And you thought dealing with your husband’s man-flu was bad. 😂
It really is the worst nightmare for any family. Both parents are so sick and there is no one to take care of anyone. Worse still if you’re in a foreign country with absolutely no family, like me.
Mommas, we all try to power through whenever we can, because we’re survivors, we’re strong, we’re incredible. But sometimes you’re just so sick you can’t do shit. Then what?
This recently happened to me so I definitely had my lesson firmly served to me. What the flying flamingos do you do when both parents are sick but you need to keep the family from falling apart? Well, my friends, that is exactly why we need a Backup Support Plan.
When Both Parents Are Sick, and I Mean SICK
I knew it the instant it hit me. Sore throat, aches all over, weakness, a general sense of illness coming over me. I knew I was going to be sick; it was a matter of time.
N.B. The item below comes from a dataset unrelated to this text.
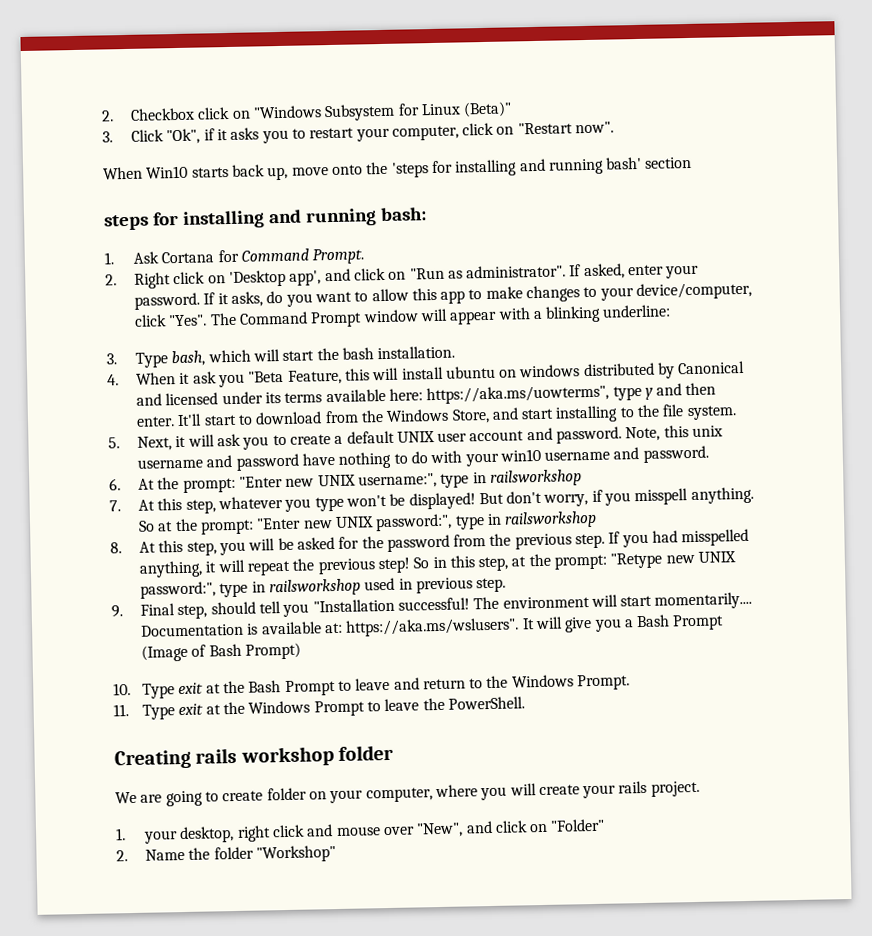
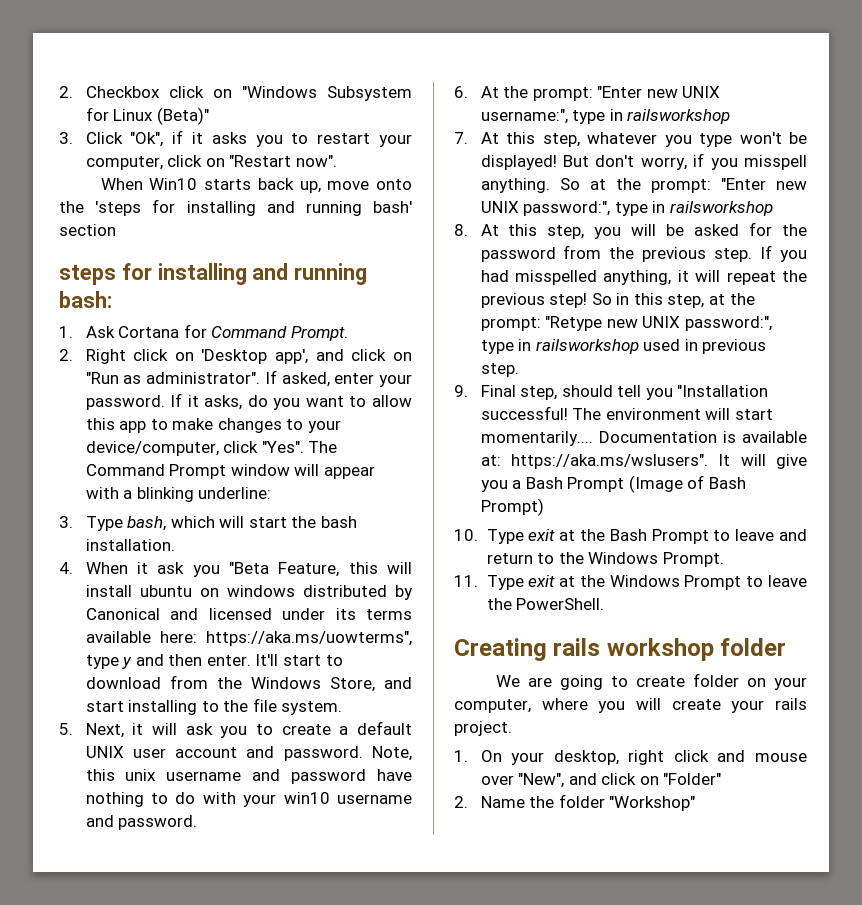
(126, 834) none -> [480,750,502,762] On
Couple of days later the sickness overtook me. I couldn’t do anything but lie in the couch and cough like a madwoman.
I wouldn’t mind it so much if it was just coughing.
But coughing till you puke up your dinner, coughing that you can’t keep anything down, coughing till you barf on your favourite blankie while watching tv, and going to pee but ending up cough-puking all over yourself on the toilet… Yeah. Not fun.
My husband was the hero of the house – cooking dinner for us, doing laundry, loading and unloading the dishwasher, sweeping up dog fur, walking the mutt, keeping our four-year-old entertained…
…Until my husband fell sick too.
My fault, I suppose. #guiltygermspreader
Then I started to worry. Then my world started to break down. Then I snapped. I found myself starting to unravel from the stress of having no one to rely on.
That’s when I realised that I didn’t have a Backup Support Plan in place. My only backup was my husband. I didn’t have a Plan B in case he was incapacitated too.
So I started scrambling to get a Backup Support Plan in place. I can tell you, scrambling isn’t fun when you’re sick. Trying to call people on the phone and having to excuse yourself while they wait for you to finish your three-minute coughing fit solo isn’t a nice feeling at all.
But now I know, so I can plan for the next time in case this happens and we’re both out of action. Hopefully, you’re not currently sick and this will help you plan for such a situation, though I hope this on no one, not even my enemy!
It’s a lot easier when it’s your child that’s sick. It’s a whole other kettle of fish when you’re the one that’s down. I’ve read a lot of articles with suggestions on how to parent horizontally, but they usually involve you being awake. Thing is, when I’m SO sick, I’m usually unconscious. Either my body simply cannot stay awake, or the medication has made me drowsy and I just couldn’t hold up any longer.
Either way, the only way for you to recover is for your body to take its time to heal, and healing can only be done through deep sleep… so there’s no two ways around it. You NEED to sleep.
What to do now:
- Let that iPad become your child/children’s best friend. Really, it’s okay. Them watching way too much YouTube for the duration of you resting and recovering will not be the one thing that turns them into drugged-up alcoholic serial killers.
- Ask friends or family if they’re okay with having your kids over for a day, or coming to your place to watch them for a bit while you just sleep and worry about absolutely nothing.
- Join Facebook groups like Babysitters in (Your Area), or download an app where local service providers hang out so you can find a babysitter near you. I downloaded ListMinut which has been super helpful!
- What I did because we have this avenue and because we happened to be sick during the summer holidays – Booked two days of ‘speelpleinwerking‘ which is basically a day camp, where kids from around the neighbourhood can go to (max 50 kids a day ala Covid-19 rules), where they organise art and craft, and games, for the kids in the morning, and let them play freely at the playground in the afternoon. We as parents just have to pack them a lunch, fruits and cookies, and pay a daily rate. I don’t know if you have such avenues open to you as well, but if you do, grasp these opportunities! Alas, this option also goes away for us in the non-holiday season.
What you can do to prepare ahead:
- Work something out with other friends with kids, or with other parents from your kids’ classes, such that if anyone is ever in such a situation where both parents are sick, you can just ask for help in a dedicated WhatsApp group, and other parents can volunteer to take care of your kids for a while. It also gives you the opportunity to do the same for another parent.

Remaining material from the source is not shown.